• _DATASET CONTENT_:
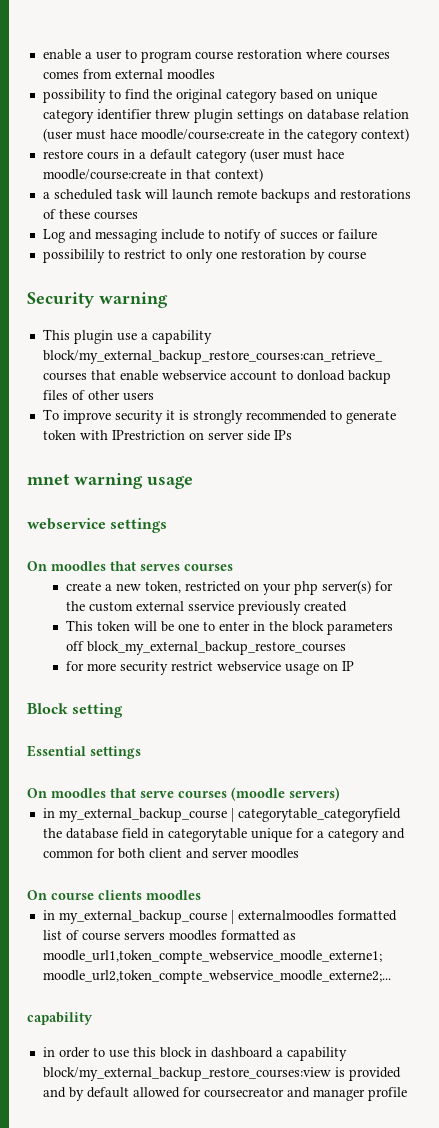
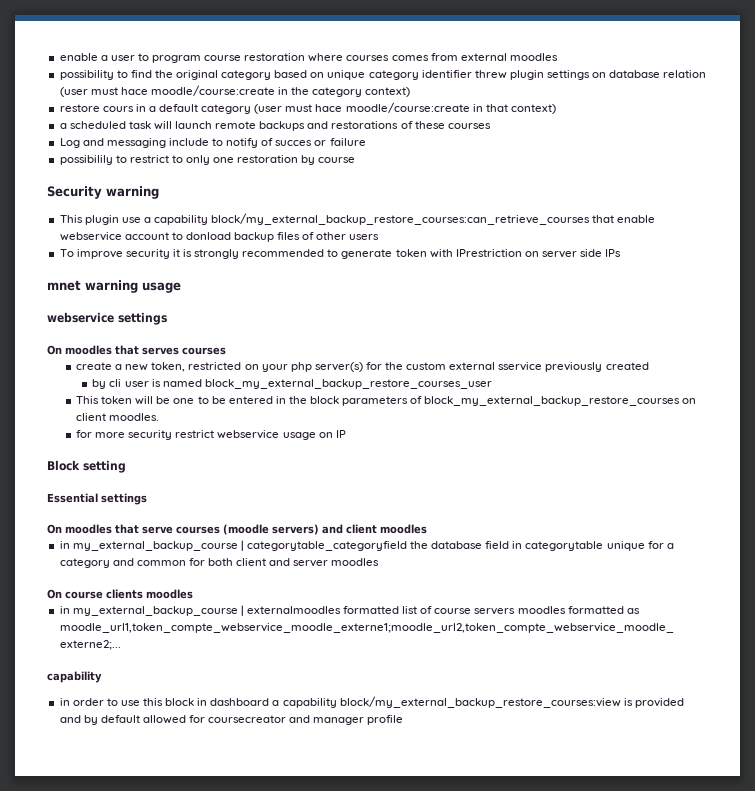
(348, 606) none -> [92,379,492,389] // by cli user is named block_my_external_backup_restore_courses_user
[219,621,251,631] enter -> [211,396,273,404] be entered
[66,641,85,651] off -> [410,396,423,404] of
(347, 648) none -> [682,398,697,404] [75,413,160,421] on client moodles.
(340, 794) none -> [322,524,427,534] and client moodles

• _BRIEF_:
Return each line of the records above in which the word "client" occurs.

• _EXERCISE RESPONSE_:
(347, 648) none -> [682,398,697,404] [75,413,160,421] on client moodles.
(340, 794) none -> [322,524,427,534] and client moodles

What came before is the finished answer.